Il n'y aura "pas d'annulations massives cet été" dans les programmes de vol des compagnies aériennes malgré la hausse des prix du kérosène, a assuré vendredi le ministre français des Transports, Philippe Tabarot.
"A quelques exceptions près - 1% pour la compagnie Volotea, 2% pour la compagnie Transavia - sur les compagnies notamment, principalement françaises, et je pense aussi à Air France, il n'y aura pas d'annulations massives cet été", a-t-il dit sur Europe 1.
"Au contraire, les plans de vol seront respectés et les Français pourront partir où ils le souhaitent. Et surtout, à l'inverse, des touristes du monde entier pourront venir en France", a-t-il ajouté.
"Ce sont des mois cruciaux pour ces compagnies"
"Ce sont des mois qui sont cruciaux pour ces compagnies, parce que les compagnies aériennes font 70 % de leur chiffre entre les mois de juillet et les mois d'août, donc elles n'ont aucun intérêt à annuler les vols. Et il faut que cette période se passe particulièrement bien pour elles, sinon la rentrée pourrait être plus compliquée", a observé Philippe Tabarot.
Le secteur aérien est particulièrement touché par la flambée des prix du pétrole depuis le déclenchement de la guerre au Moyen-Orient. Plusieurs compagnies aériennes à bas coût, comme Transavia (filiale d'Air France-KLM), ont commencé fin avril à annuler des vols.

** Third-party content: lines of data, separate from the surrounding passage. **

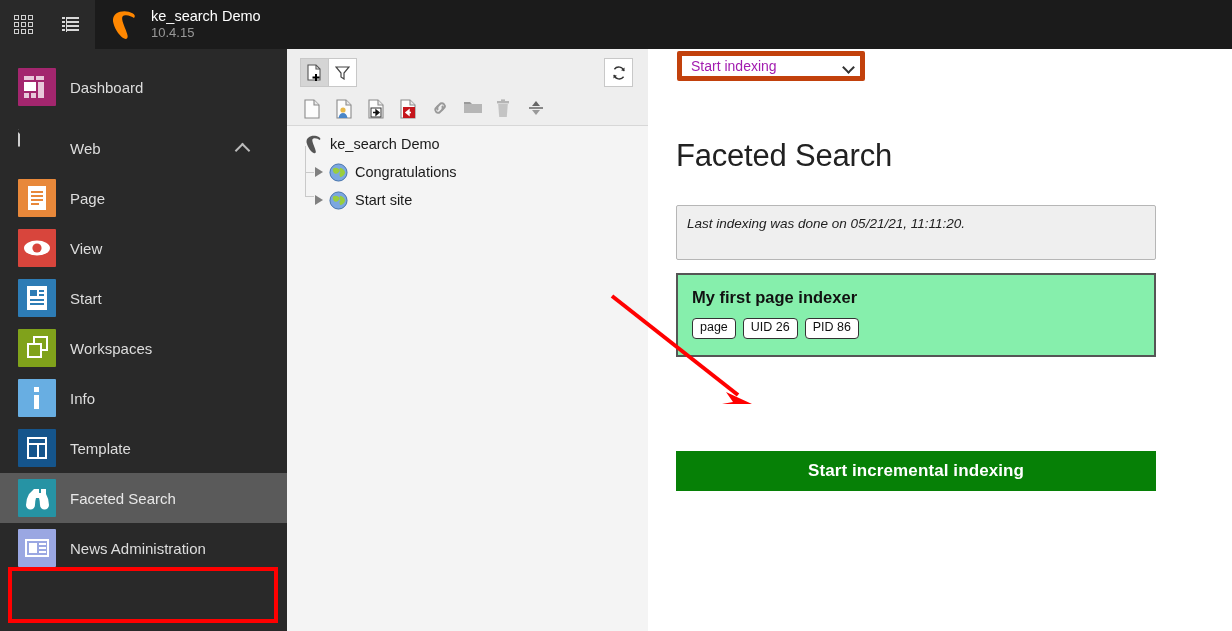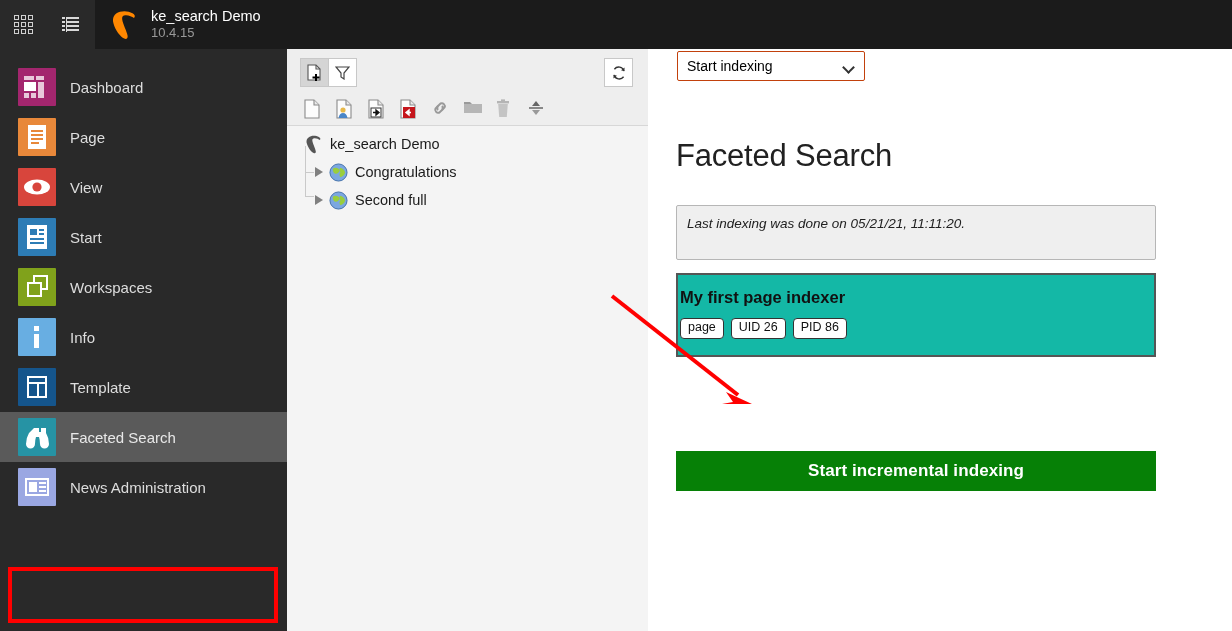"Start indexing" #indexing-select { border: 1px solid #c2410c -> 5px solid #c2410c; color: #000000 -> #a21caf }
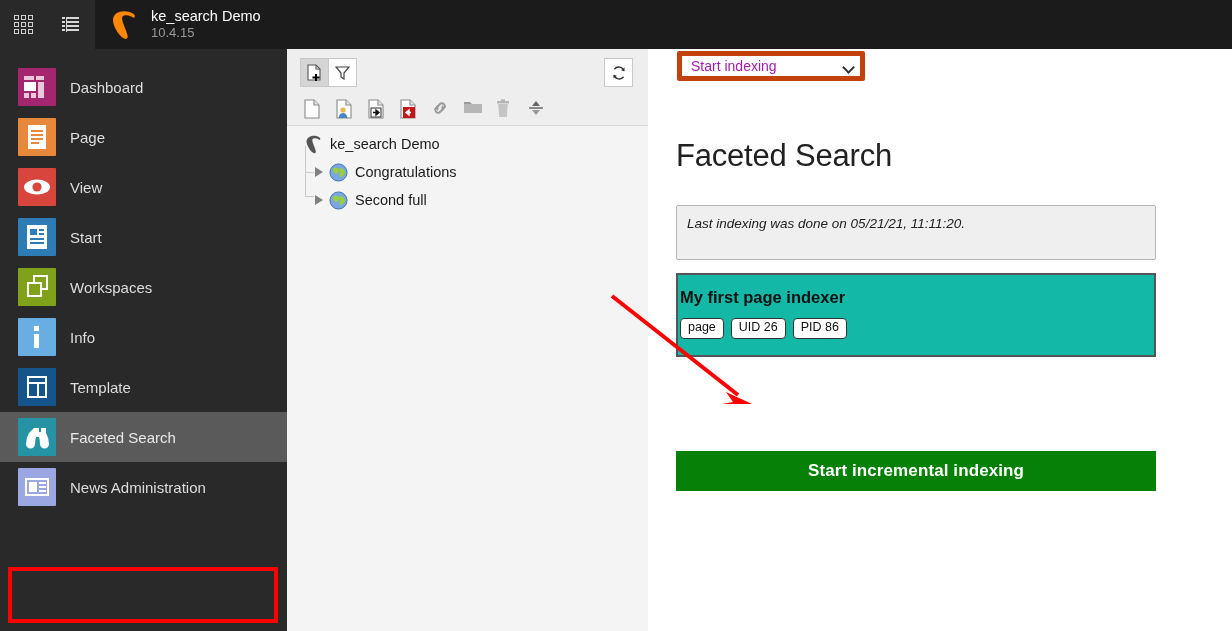"Web" div.sec-head { html: none -> <div> <div> <span></span> </div> <span>Web</span> <span></span> </div> }
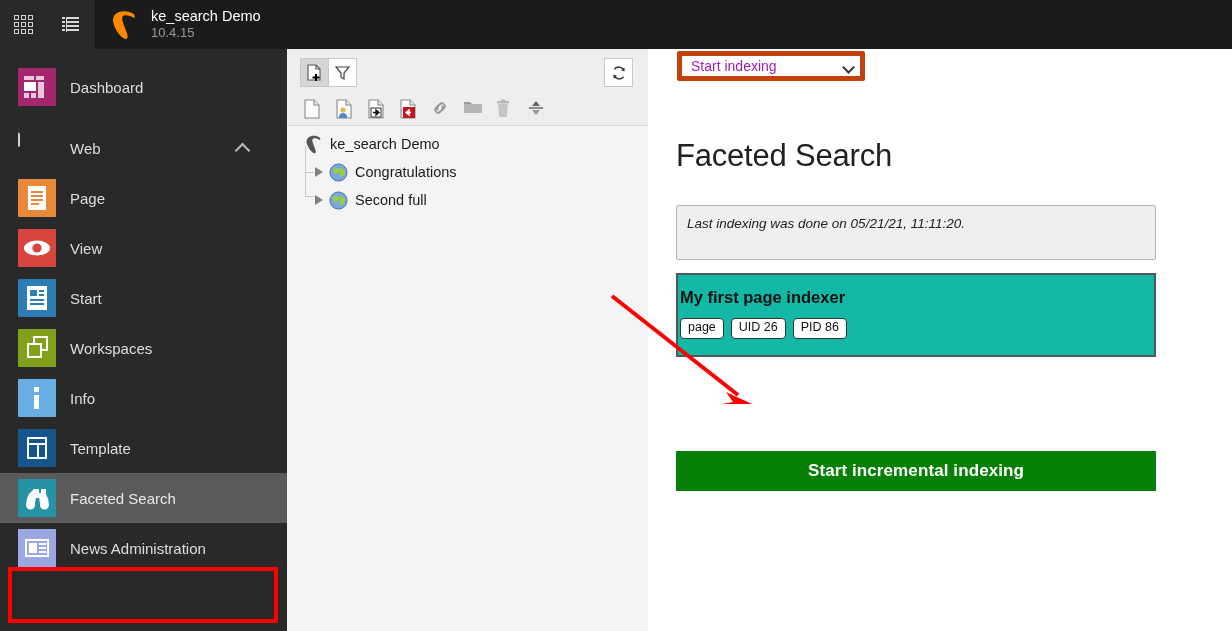"Second full" span.tlabel { text: Second full -> Start site }
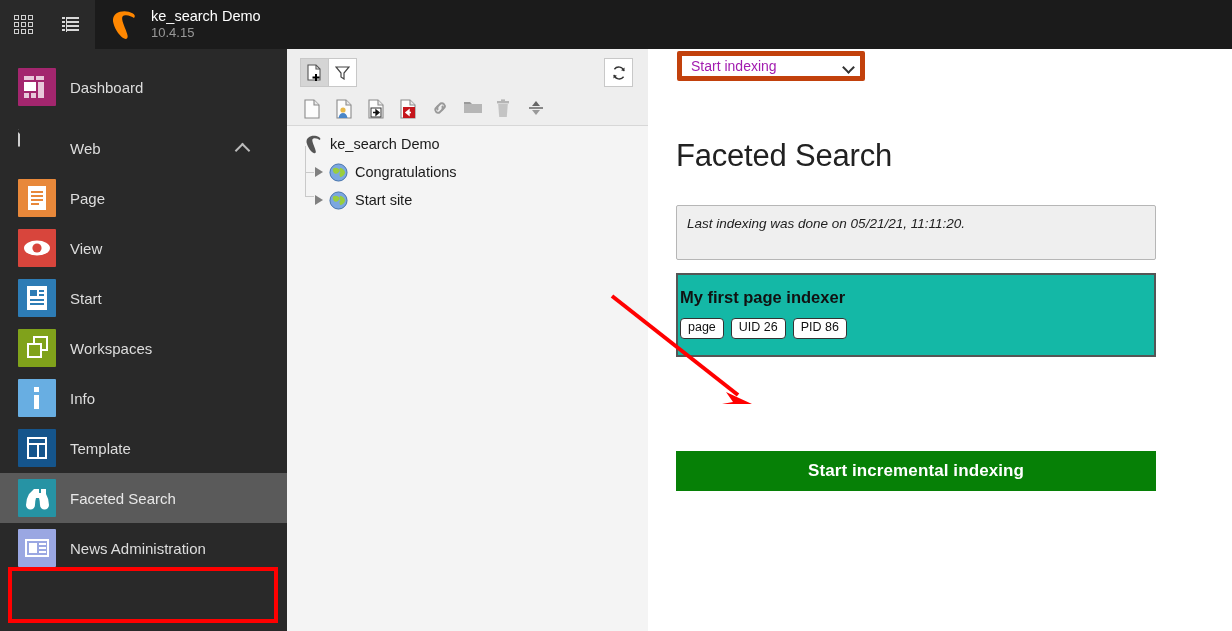"My first page indexer" #indexer-card { background: #14b8a6 -> #86efac; padding: 13px 2px -> 13px 14px }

M. Tabarot s'est en outre une nouvelle fois exprimé vendredi sur la politique tarifaire de la compagnie espagnole Volotea, qui prévoit une modification du prix du billet, alors même que le client a déjà payé, en raison de la hausse des prix du kérosène.
"Il y a des discussions avec cette compagnie sur un plan juridique, nous avançons un certain nombre d'arguments, notamment concernant le droit à la concurrence", a-t-il dit.